A collection of useful Linux commands for cleaning malware from WordPress sites

Determined

I recently sat down to clean a server hosting a bunch of old WordPress sites. You can imagine what that looked like – about third of them were hacked in every way imaginable. I encountered bitcoin miners, post injections, mass emailers.

I realized that one type of malware produced files named lndex.php (with an l not an i), master.php, security.php, cache.php.

This command will search for the specific file name:

find . -name ‘lndex.php’

Here is how to check for all this these in one command:

find . \( -name ‘lndex.php’ -o -name ‘master.php’ -o -name ‘security.php’ -o -name ‘cache.php’ \)

Have in mind some of these may be valid files from your plugins. So you need to inspect these files for suspicious code (base64, binary etc.)

Another way of finding suspicious files is to find out what files have been modified in last say 10 days:

find ./ -ctime -10

To find *.php files that have been modified between two periods in time:

find . -name ‘*.php’ -newermt 2014-08-27 ! -newermt 2014-08-30

Find and remove *.php files (for example in a folder they do not belong in like your uploads folder). Warning! Dangerous! Make sure you are in wp-content/uploads folder first!
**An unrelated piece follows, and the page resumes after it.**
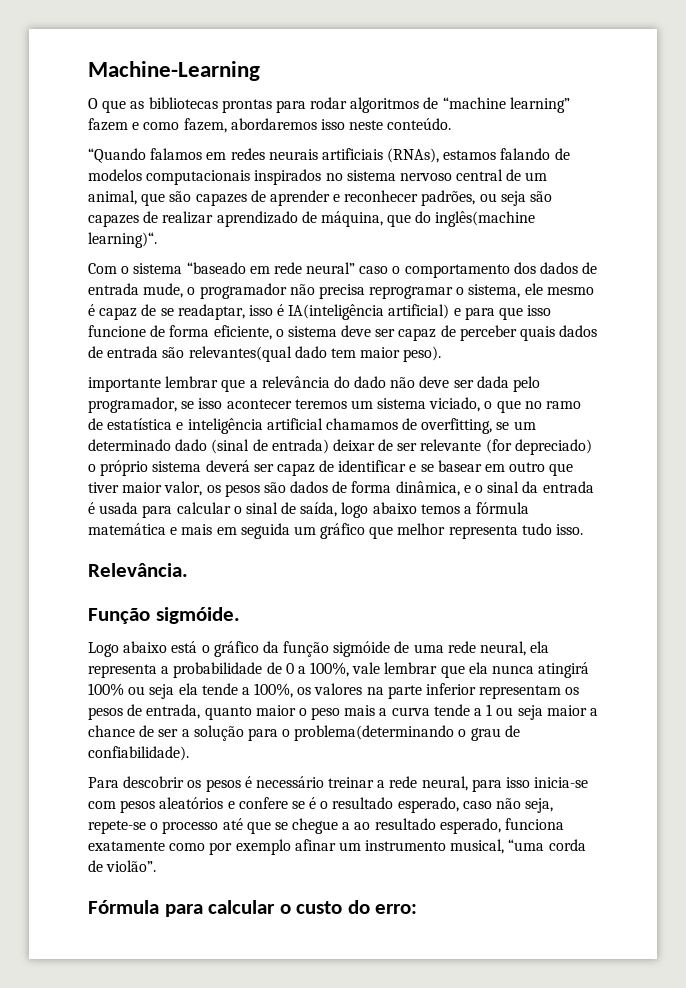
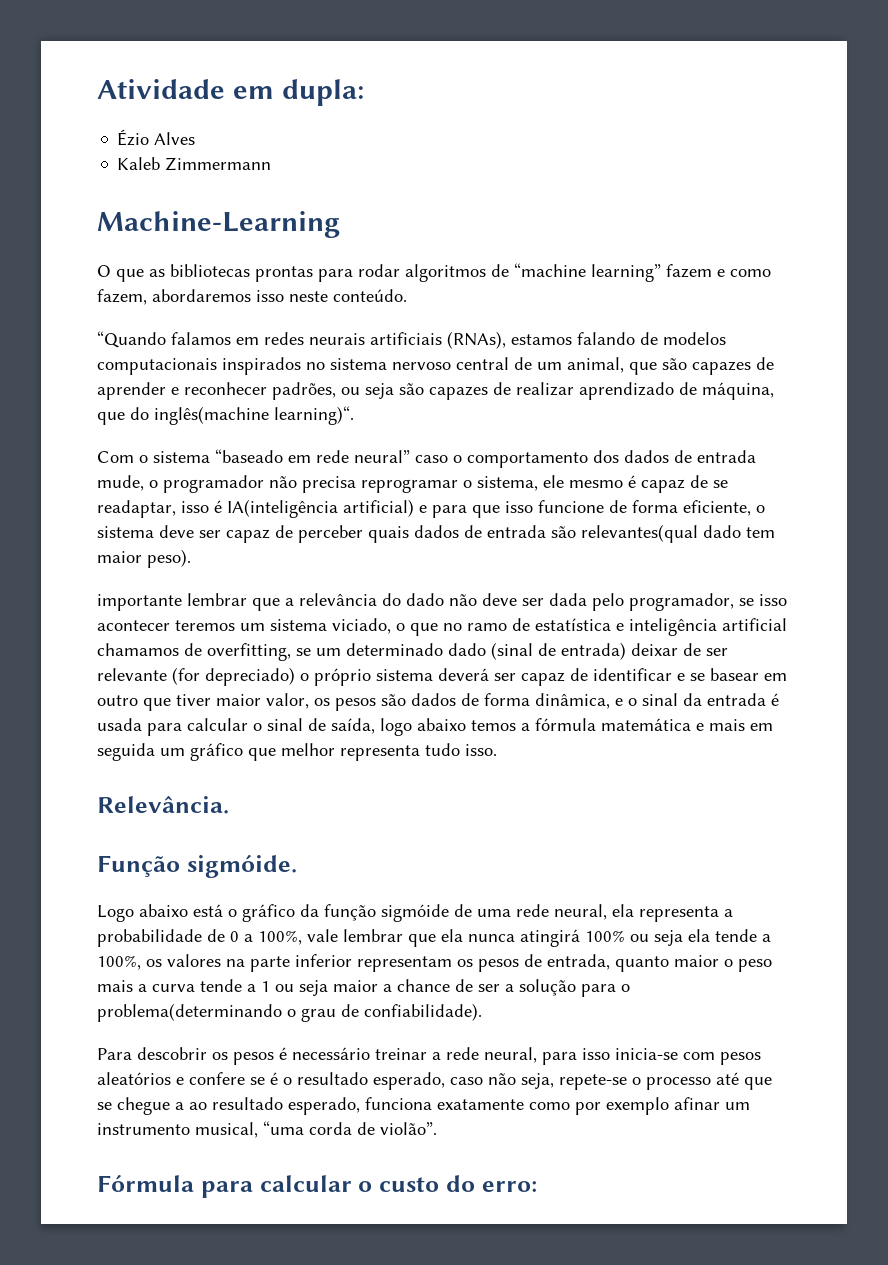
+ Atividade em dupla:
+ Ézio Alves
+ Kaleb Zimmermann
find . -name ‘*.php’ -exec rm -rf {} \;

Or if you want to run this in the root of several sites:

find . -name ‘*.php’ | grep “wp-content/uploads” | xargs rm

One of the hacks I’ve found ran ‘/usr/bin/host/ preloading a hacked library. Nasty (but creative) stuff. I used this command to find all PHP files that were containing ‘/usr/bin/host’ string:

grep -ri –include=*.php “/usr/bin/host” ./

In most cases I decided to delete the infected folders/plugins and re-install them where needed.

Sometime you need to find out what a certain process (that is taking too much CPU for example) is doing?

strace -p PID

This will filter it to open and close system calls, increase the output message length to 80 chars and dump output to a file.

strace -e open,close -s 80 -o log.txt -p PID

I remember having particularly strong negative sentiment towards hackers as I was going through all this (to put it mildly). As a result of the entire experience I told to myself that the next big feature we integrate into ManageWP will be the suite of carefully executed security tools that will help automate this process, in the same way we automated updates or backups. People should really not have to go through all this.